A simple probability problem - Biased and Inefficient

Amy Hogan, a stats and maths teacher who blogs at A Little Stats, posted the following quiz on twitter:

(Assuming fair dice) which has the highest probability:

1 six from 6 dice

2 sixes from 12 dice

3 sixes from 18 dice

The calculations aren’t too hard even by hand, and we have pbinom() available (if we remember to check $<$ vs $\leq$ conditions). In that sense the question is easy, but I was looking for an intuitive argument.

Obviously, the probability of exactly $n$ sixes from $6 n$ dice is decreasing in $n$ , because the distribution is becoming less discrete. On the other hand, the probability of more than $n$ sixes is increasing towards 1/2, since the distribution is becoming more symmetric. It isn’t obvious to me which one wins.

Although I’d never encountered this before, it turns out to be a real classic. Isaac Newton answered it for Samuel Pepys, and got the brute-force calculations right, but then came up with an incorrect heuristic argument. Stephen Stigler has a paper, Joe Blitzstein pointed me to it before I wasted too much time.

The neatest relevant fact is that the difference between the median and mean of a Binomial distribution is strictly less than 1, and so when the mean is an integer the two are equal. That implies the sequence $P [B i n (n k, 1 / k) \geq n]$ will tend to decrease with increasing $n$ for any $k$ , but even that doesn’t quite prove the sequence is strictly monotone: we only know the probability is between $0.5$ and $0.5 + P [B i n (n k, 1 / k) = n]$ . Also, there’s apparently no simple intuition behind the bound on the difference between mean and median.

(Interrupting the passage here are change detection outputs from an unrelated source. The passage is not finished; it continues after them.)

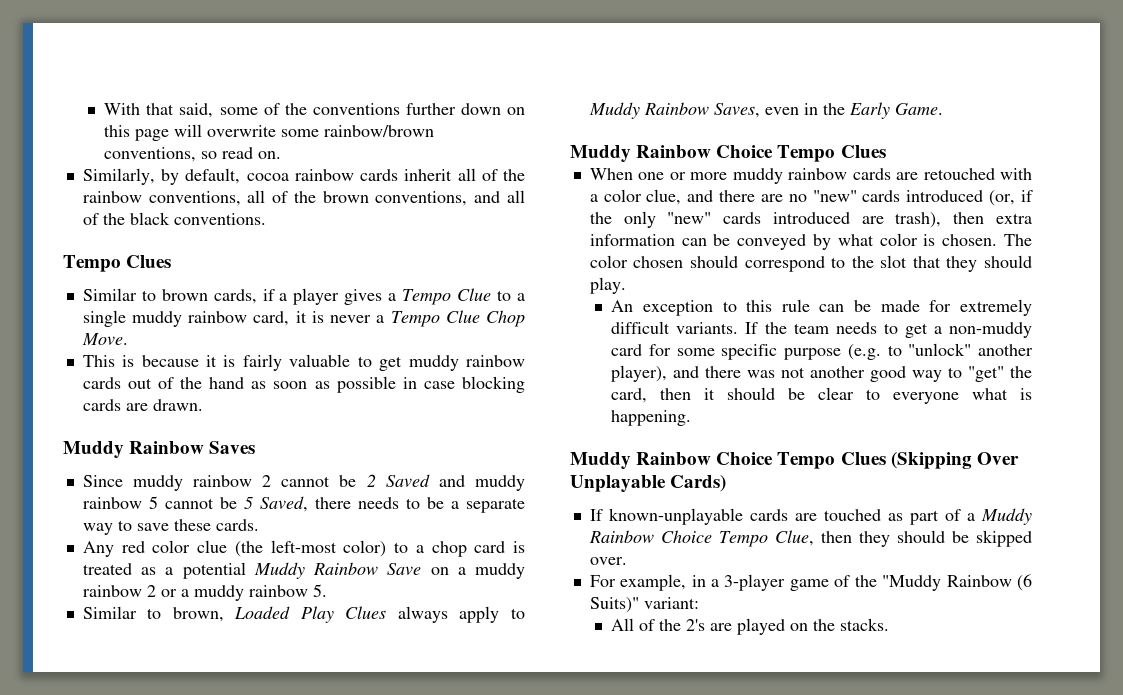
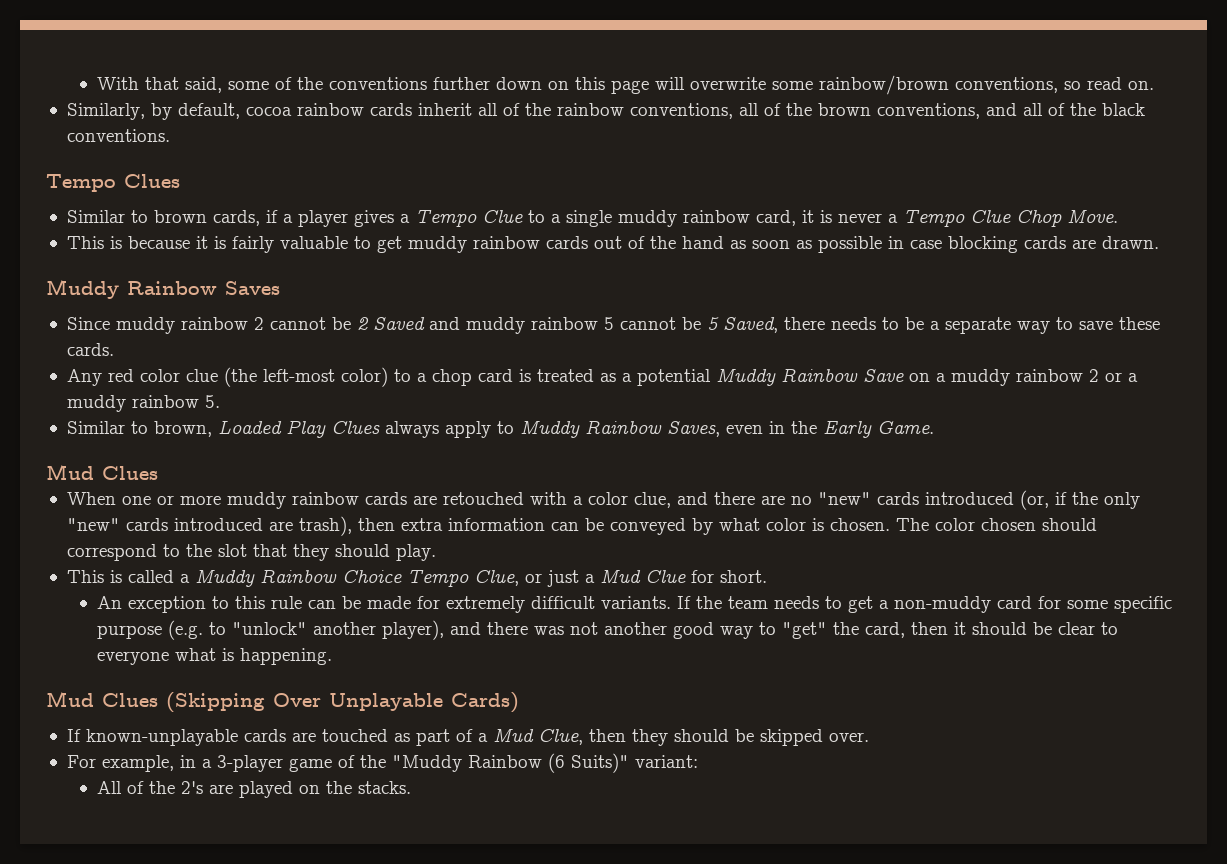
[570,145,836,162] Muddy Rainbow Choice Tempo -> [46,464,94,480] Mud
(626, 285) none -> [66,569,767,587] // This is called a Muddy Rainbow Choice Tempo Clue, or just a Mud Clue for short.
[570,452,836,469] Muddy Rainbow Choice Tempo -> [46,691,94,707] Mud
[981,508,1032,525] [588,530,768,547] Muddy Rainbow Choice Tempo -> [492,728,534,742] Mud

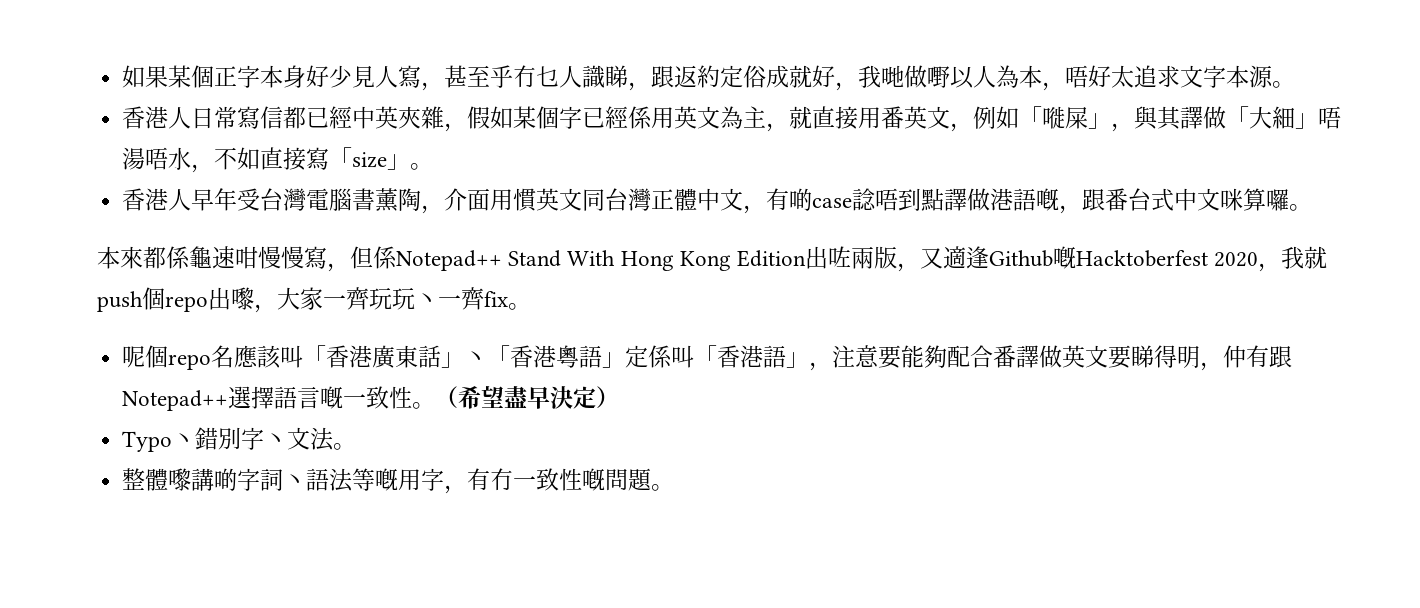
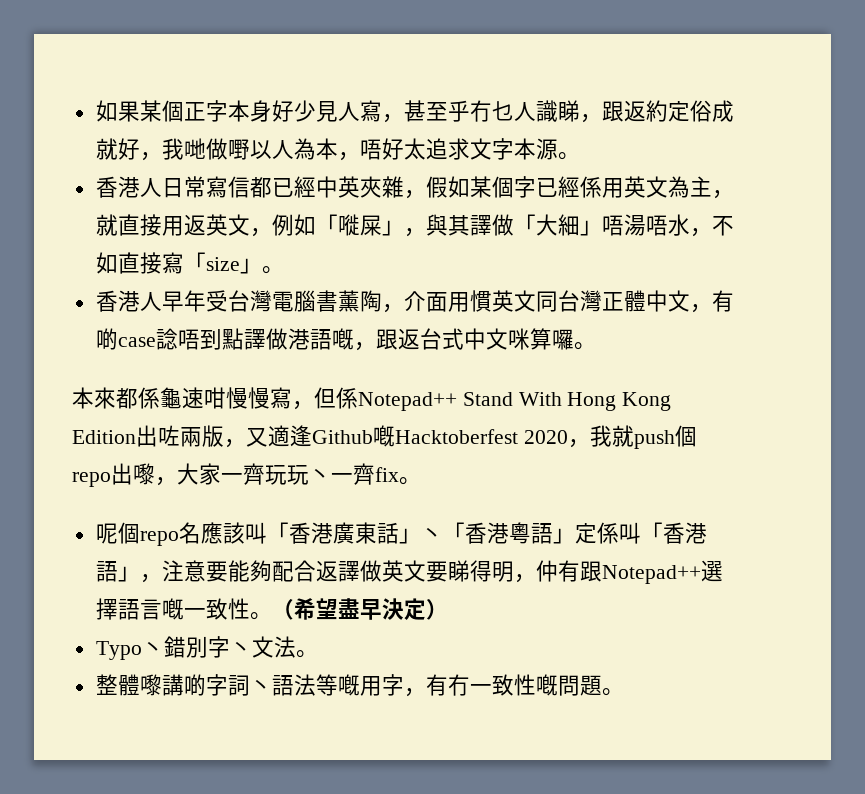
[881,106,905,129] 番 -> [183,214,206,236] 返
[1105,188,1129,211] 番 -> [397,328,420,350] 返
[993,345,1017,368] 番 -> [315,560,338,582] 返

In the end, it turns out to be true that $P [B i n (n k, 1 / k) \geq n]$ is decreasing in $n$ for any integer $k$ , but (pretty obviously) $B i n (n k, p)$ doesn’t have to be decreasing with $n$ for general $p$ . Any valid intuition has to take advantage of $p = 1 / k$ . Stigler seems to think that’s an important barrier; I’m not convinced. Perhaps more off-putting, any valid intuitive argument would probably have to make it obvious that the mean and median were equal when the mean is an integer.